(Content revision data)
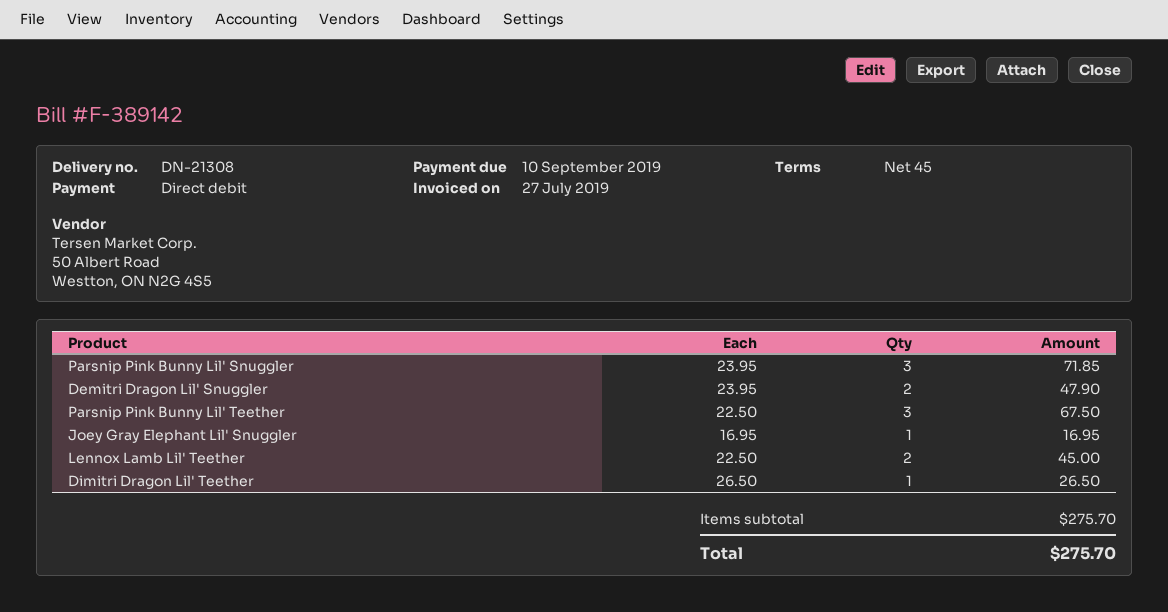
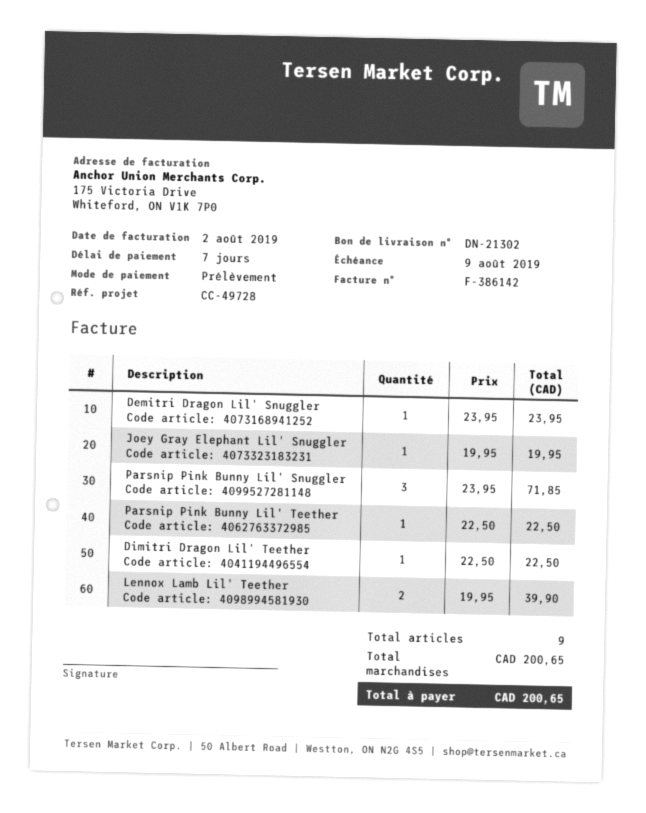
delivery note number: DN-21308 -> DN-21302
invoice number: F-389142 -> F-386142
invoice date: 2019-07-27 -> 2019-08-02
payment terms: 45 days -> 7 days
due date: 2019-09-10 -> 2019-08-09
Demitri Dragon Lil' Snuggler: 2 x 23.95 = 47.90 -> 1 x 23.95 = 23.95
Parsnip Pink Bunny Lil' Teether: 3 x 22.50 = 67.50 -> 1 x 22.50 = 22.50
Joey Gray Elephant Lil' Snuggler: 1 x 16.95 = 16.95 -> 1 x 19.95 = 19.95
Lennox Lamb Lil' Teether: 2 x 22.50 = 45.00 -> 2 x 19.95 = 39.90
Dimitri Dragon Lil' Teether: 1 x 26.50 = 26.50 -> 1 x 22.50 = 22.50
subtotal: 275.70 -> 200.65
total: 275.70 -> 200.65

Goal of the exercise:
The records above are to be restated exactly, without their pictures.

Solution:
delivery note number: DN-21308 -> DN-21302
invoice number: F-389142 -> F-386142
invoice date: 2019-07-27 -> 2019-08-02
payment terms: 45 days -> 7 days
due date: 2019-09-10 -> 2019-08-09
Demitri Dragon Lil' Snuggler: 2 x 23.95 = 47.90 -> 1 x 23.95 = 23.95
Parsnip Pink Bunny Lil' Teether: 3 x 22.50 = 67.50 -> 1 x 22.50 = 22.50
Joey Gray Elephant Lil' Snuggler: 1 x 16.95 = 16.95 -> 1 x 19.95 = 19.95
Lennox Lamb Lil' Teether: 2 x 22.50 = 45.00 -> 2 x 19.95 = 39.90
Dimitri Dragon Lil' Teether: 1 x 26.50 = 26.50 -> 1 x 22.50 = 22.50
subtotal: 275.70 -> 200.65
total: 275.70 -> 200.65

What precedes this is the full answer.